As you descend in the plane through the clouds, Funafuti looms as a half-crescent in an ocean of improbable blue. Capital of the tiny Pacific nation of Tuvalu, houses are scattered the length of the atoll. Waves wash steadily against the coast, a broken line of coconut palms.

On the ground an all-clear siren sounds, and kids converge for a kick-about on the only place wide enough for a game – the airstrip. In places the island is no wider than the road, which is strewn with shells. The smell of manure floats on the breeze: pigs housed in small shacks by the roadside are a vital source of protein for villagers. The nearest trading partner is Fiji, 700 miles due south.

Tuvalu is at the frontline of the battle against climate change. Rising to a maximum height of 15 feet above sea level, the Maldives is the only country which is lower. Some estimates suggest that the Pacific nation will be swamped within decades as sea levels rise. When I last visited a year ago, the Prime Minister told me that a drought lasting over a month meant that 100 families in the capital had been placed on special water rations. He later declared a state of emergency.

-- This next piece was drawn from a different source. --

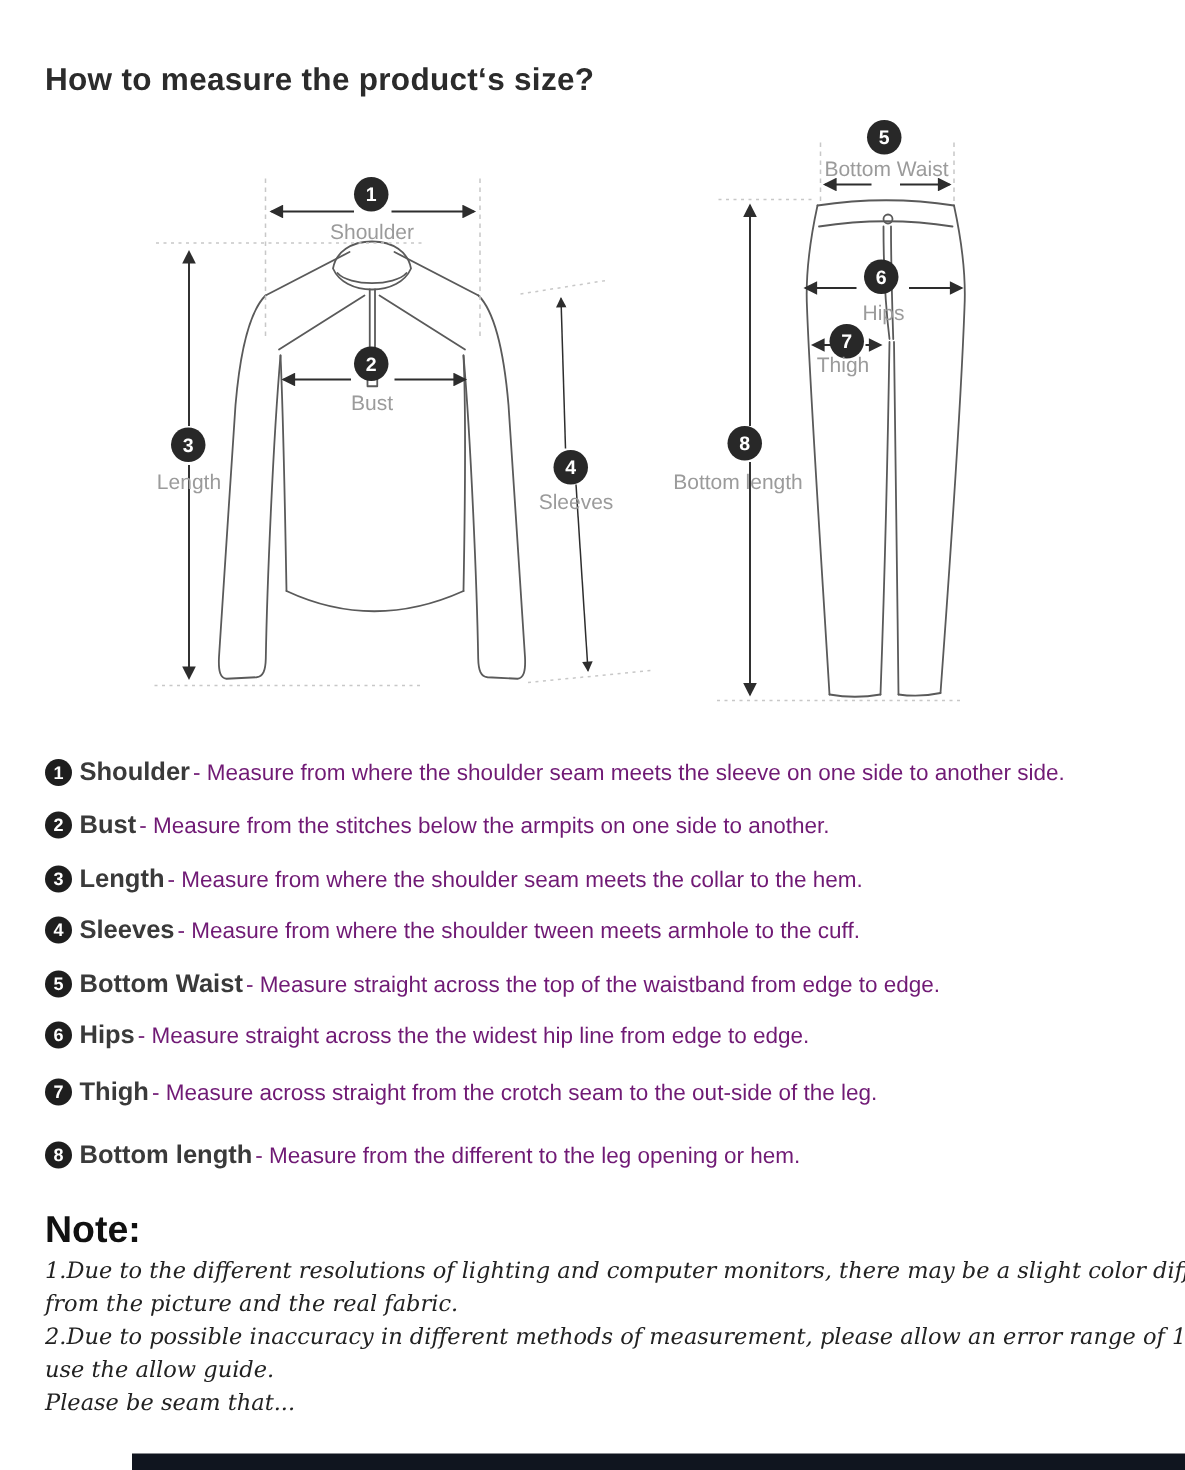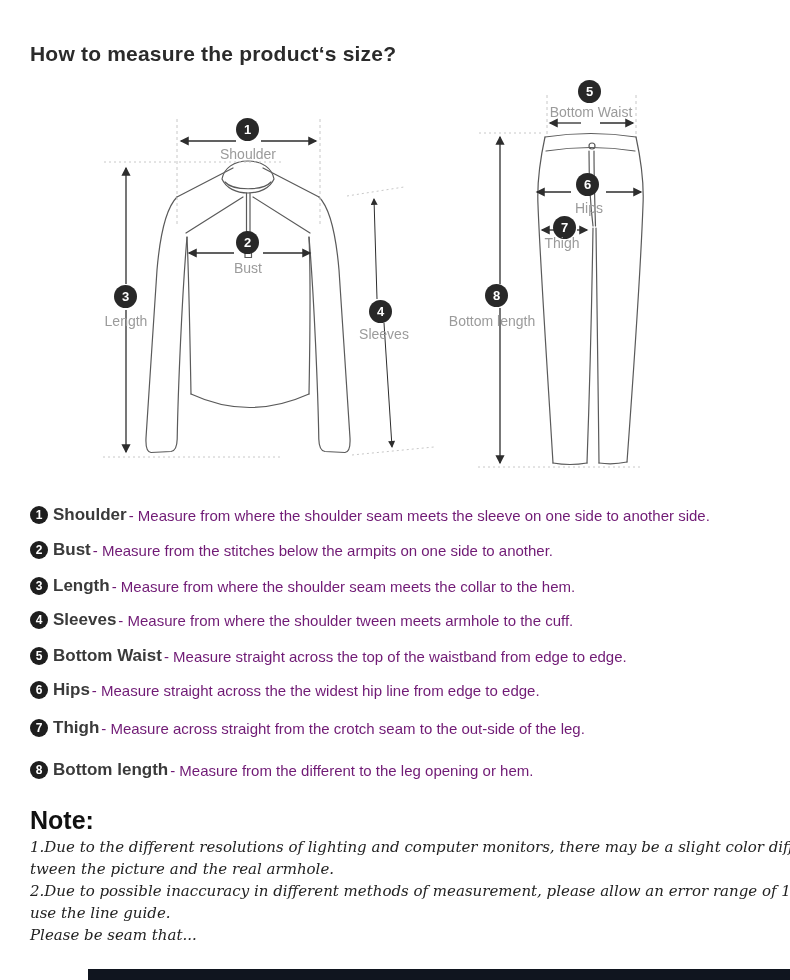"tween the picture and the" div.note-line { text: tween the picture and the real armhole -> from the picture and the real fabric }
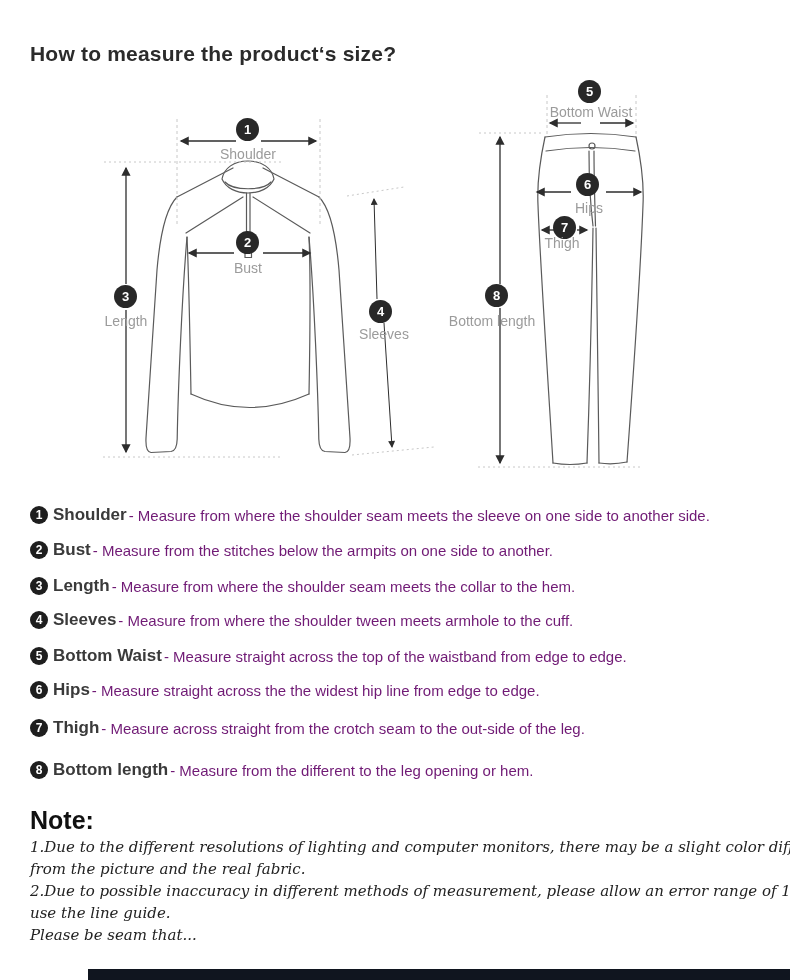"use the line guide." div.note-line { text: line -> allow }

Tuvalu may be the ideal kind of candidate to benefit from Scotland’s climate justice fund, the details of which are to be unveiled in coming weeks, but which aims to alleviate the impact of global warming on developing nations.

The fund – a world first – is part of a growing Scottish commitment to development aid in recent years, starting with the Malawi Development Programme inaugurated by Jack McConnell in 2005 and continued by the SNP Scottish Government. Now totalling £9 million, development funds are being spent on civil society, health, education, trade and sustainable development. Over a third goes to Malawi with the rest divided between Africa and South Asia, as well as being spent on emergency relief work.

At a time of cuts, why is Scotland throwing cash at far-flung places?

Compassion may be a woolly word these days, but there’s an undoubted cross-party commitment to bettering the lot of the worst-off. Scotland’s heritage in this area is second to none. Free-marketeers like to forget that Adam Smith’s other book, The Theory of Moral Sentiments, partly concerned the impact of the “invisible hand” on the less fortunate.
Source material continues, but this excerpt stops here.